I tend to agree. They should probably add a zero to that.

Obviously $5,000 is a lot of money, but not to Facebook, and especially not in the context of fixing serious vulnerabilities on a platform that has 1.65B users.

If Facebook paid more they'd enhance their security in the process, at the cost of what amounts to chump change for them.

1 comments

Maybe. But for anyone to make money off it, they'd need to be willing to be or work with a criminal, right? If they are getting work done for the amounts paid, why pay higher?
If you're working on Facebook security, is that a bet you're willing to take?

People might mostly take what they're offered, have it amount to a decent enough hourly rate but there will be that one in ten or one in a hundred unhindered by moral and/or legal considerations.

At that point, it turns into a cost calculation - perhaps it would indeed be cheaper to pay tenfold or more to a hundred people than have just one sell their bug/exploit/whatever to another, more interested buyer?

> If you're working on Facebook security, is that a bet you're willing to take?

Apparently so. That's what they're offering and paying. The entity that most benefits from FB security is FB, and they seem to be OK doing this.

> If they are getting work done for the amounts paid, why pay higher?

To incentivize people to tell them and not sell it to hackers? Because these sorts of things are very valuable to Facebook and they have gobs of money? Because a higher total would make more people interested in looking for issues?

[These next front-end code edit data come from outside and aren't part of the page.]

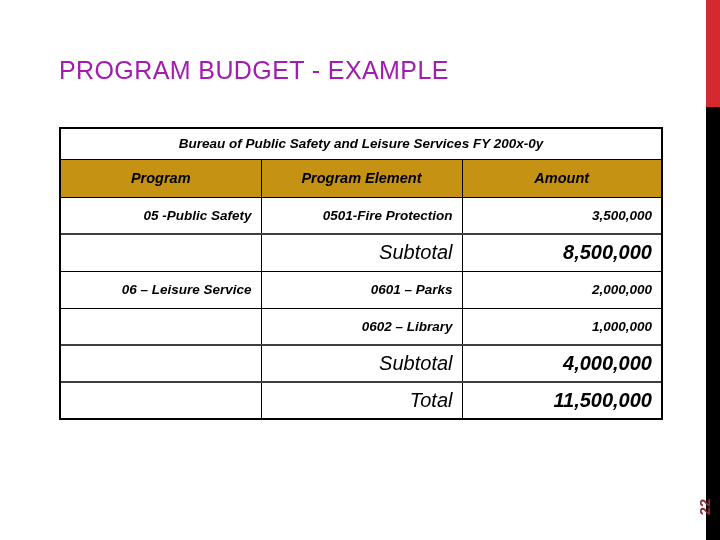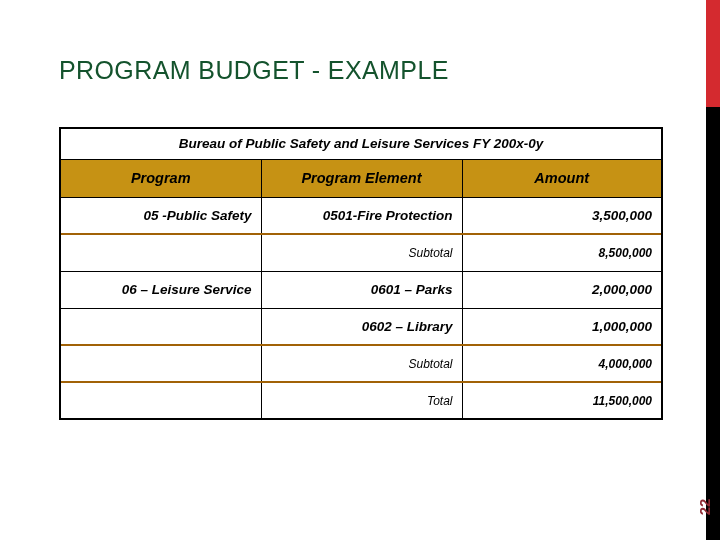--- a/index.html
+++ b/index.html
@@ -49,21 +49,21 @@
     line-height: 30px;
     letter-spacing: 0px;
   }
 
   
   #slide-title {
     position: absolute;
     left: 59px;
     top: 56px;
     width: 620px;
-    color: #14532d;
+    color: #a21caf;
     font-size: 25px;
     font-weight: normal;
     letter-spacing: 0.4px;
     font-family: "Liberation Sans", sans-serif;
     white-space: nowrap;
   }
 
   
   #budget-table-wrap {
     position: absolute;
@@ -121,23 +121,23 @@
     height: 37px;
     font-weight: bold;
     font-size: 13.5px;
     text-align: right;
   }
   tr.data-row td.first { border-left: 2px solid #000000; }
   tr.data-row td.last  { border-right: 2px solid #000000; }
 
   tr.total-row td {
     height: 37px;
-    border-top: 2px solid #a16207;
+    border-top: 2px solid #404040;
     font-weight: normal;
-    font-size: 12px;
+    font-size: 20px;
   }
   tr.total-row td.first { border-left: 2px solid #000000; }
   tr.total-row td.last  { border-right: 2px solid #000000; }
   tr.total-row td.label-cell {
     text-align: right;
     font-weight: normal;
   }
   tr.total-row td.amount-cell {
     font-weight: bold;
   }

95% of people are incentivized enough to not sell to hackers by the incentive of not becoming a criminal.
I don't believe it's illegal to sell vulnerabilities.
Governments also buy zero days.
Sure just walk into an embassy with a Flash drive, I'm sure they've got sacks of doubloons in a basement safe just waiting for someone like you..
If anything it's to give people the incentive to actually flesh out a bug report and send it to them. I really have no idea where everyone's getting this "The black market will pay billions!" idea from.

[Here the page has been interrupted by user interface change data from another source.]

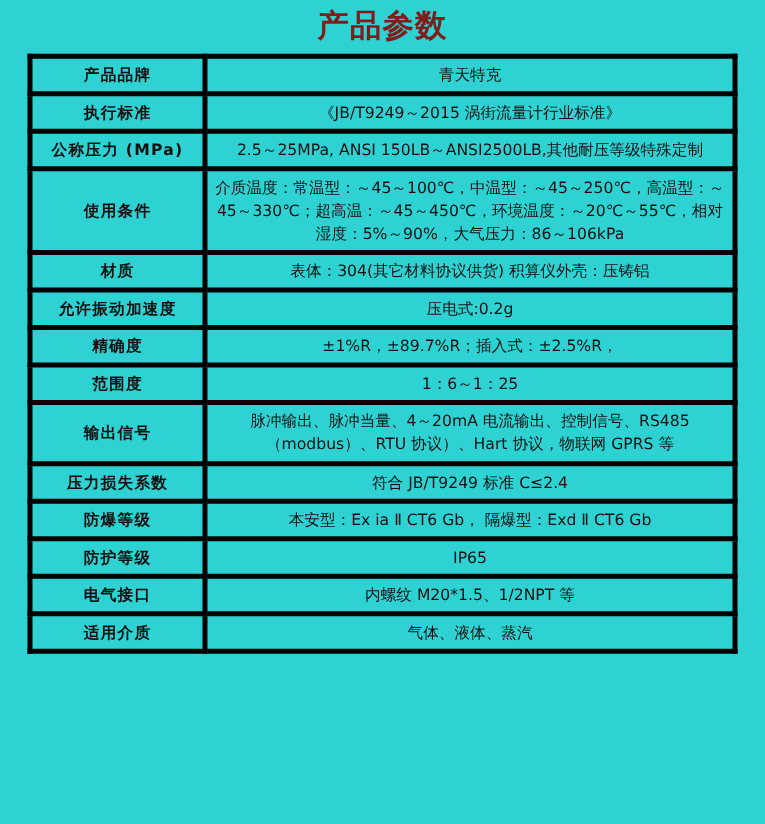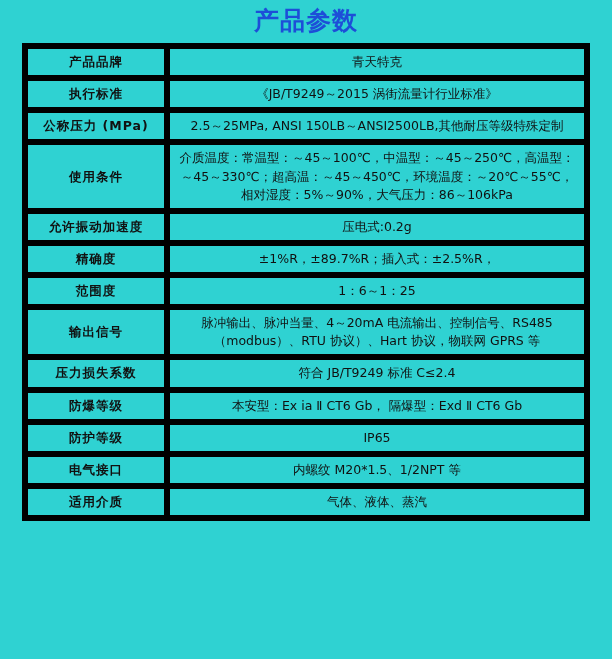--- a/index.html
+++ b/index.html
@@ -16,37 +16,37 @@
   .page {
     position: relative;
     width: 612px;
     height: 659px;
     box-sizing: border-box;
   }
   .title {
     text-align: center;
     font-size: 25px;
     font-weight: bold;
-    color: #1d4ed8;
+    color: #7f1d1d;
     letter-spacing: 1px;
     padding-top: 4px;
     padding-bottom: 6px;
     font-family: "DejaVu Sans", "Liberation Sans", sans-serif;
   }
   .table-wrap {
     padding: 0 22px 0 22px;
   }
   table.spec {
     border-collapse: collapse;
     width: 568px;
     table-layout: fixed;
     background: #2fd2d2;
   }
   table.spec td {
-    border: 6px solid #000000;
+    border: 4px solid #000000;
     padding: 4px 6px;
     font-size: 12.5px;
     color: #111111;
     vertical-align: middle;
     line-height: 1.45;
     font-family: "DejaVu Sans", "Liberation Sans", sans-serif;
     text-align: center;
   }
   td.label {
     width: 124px;
@@ -82,20 +82,24 @@
         <tr>
           <td class="label">公称压力
 (MPa)</td>
           <td class="value">2.5～25MPa, ANSI 150LB～ANSI2500LB,其他耐压等级特殊定制</td>
         </tr>
         <tr>
           <td class="label">使用条件</td>
           <td class="value">介质温度：常温型：～45～100℃，中温型：～45～250℃，高温型：～45～330℃；超高温：～45～450℃，环境温度：～20℃～55℃，相对湿度：5%～90%，大气压力：86～106kPa</td>
         </tr>
         <tr>
+          <td class="label">材质</td>
+          <td class="value">表体：304(其它材料协议供货)      积算仪外壳：压铸铝</td>
+        </tr>
+        <tr>
           <td class="label">允许振动加速度</td>
           <td class="value">压电式:0.2g</td>
         </tr>
         <tr>
           <td class="label">精确度</td>
           <td class="value">±1%R，±89.7%R；插入式：±2.5%R，</td>
         </tr>
         <tr>
           <td class="label">范围度</td>
           <td class="value">1：6～1：25</td>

Facebook is a closed system, an exploit there is worth precisely nada. Any use of it for monetary gain will be shut down fast and probably audit-logged to find you. Find an exploit kernel-level that allows you to execute any command you want at any administrative level on Windows/Linux/etc which allows people to drastically increase their botnet size? That'll get you some cheese.

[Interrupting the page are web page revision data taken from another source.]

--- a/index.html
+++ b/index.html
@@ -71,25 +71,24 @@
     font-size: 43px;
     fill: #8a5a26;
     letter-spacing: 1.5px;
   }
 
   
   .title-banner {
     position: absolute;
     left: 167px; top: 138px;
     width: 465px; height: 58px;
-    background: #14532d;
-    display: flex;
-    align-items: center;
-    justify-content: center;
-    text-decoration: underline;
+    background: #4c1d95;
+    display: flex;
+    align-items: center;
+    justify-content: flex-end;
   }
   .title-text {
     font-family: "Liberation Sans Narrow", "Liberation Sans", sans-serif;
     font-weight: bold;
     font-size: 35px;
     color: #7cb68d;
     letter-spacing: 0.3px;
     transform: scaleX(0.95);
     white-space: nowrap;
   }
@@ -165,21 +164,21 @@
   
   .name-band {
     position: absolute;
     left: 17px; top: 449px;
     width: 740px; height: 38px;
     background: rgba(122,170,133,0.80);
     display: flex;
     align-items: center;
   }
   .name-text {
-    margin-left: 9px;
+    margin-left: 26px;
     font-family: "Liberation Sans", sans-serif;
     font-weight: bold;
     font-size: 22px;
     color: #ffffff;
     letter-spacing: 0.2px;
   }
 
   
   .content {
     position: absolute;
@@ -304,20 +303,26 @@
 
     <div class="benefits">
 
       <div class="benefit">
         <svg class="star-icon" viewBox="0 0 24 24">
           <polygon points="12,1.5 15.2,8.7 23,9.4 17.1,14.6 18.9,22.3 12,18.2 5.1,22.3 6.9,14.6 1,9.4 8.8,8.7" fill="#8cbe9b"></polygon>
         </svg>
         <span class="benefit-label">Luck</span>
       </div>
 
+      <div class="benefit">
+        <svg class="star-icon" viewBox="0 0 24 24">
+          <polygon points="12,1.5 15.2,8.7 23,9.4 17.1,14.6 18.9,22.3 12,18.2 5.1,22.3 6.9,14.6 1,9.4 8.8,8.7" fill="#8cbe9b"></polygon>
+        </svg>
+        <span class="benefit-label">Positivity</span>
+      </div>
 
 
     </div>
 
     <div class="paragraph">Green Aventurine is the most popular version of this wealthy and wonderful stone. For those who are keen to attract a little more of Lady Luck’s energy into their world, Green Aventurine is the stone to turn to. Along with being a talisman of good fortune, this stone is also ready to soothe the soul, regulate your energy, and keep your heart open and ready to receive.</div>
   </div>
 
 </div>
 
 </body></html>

I guess the reasoning would be that some hackers probably have found vulnerabilities they'd rather sell on the black market for 50K than sell to Facebook for 5K.
Who is paying 50k for these things? A while back the Hacking Team dumps showed very low prices. Zero days in widespread desktop systems were like 100k. Why would a remote service flaw that can be fixed at a moment's notice be worth much more?

How do you recoup 50k on FB? Not a theoretical "I'll hack Tom Cruises' pictures and blackmail him" but an actual demonstrated business model.

If it's a government buying the exploit, they wouldn't care about recouping the cost. Hence why a large sum is feasible.
Didn't the HT leaks show vulns that'd be sold to anyone? An online service hack just wouldn't command the same pricing. Is there any source/docs to indicate the e.g. NSA pays $50K for this kind of vuln?

Also note that the majority of government entities can just legally request information.

>Is there any source/docs to indicate the e.g. NSA pays $50K for this kind of vuln?

If anything smaller governments without in-house vulnerability research would be more willing to pay large amounts.

>Also note that the majority of government entities can just legally request information.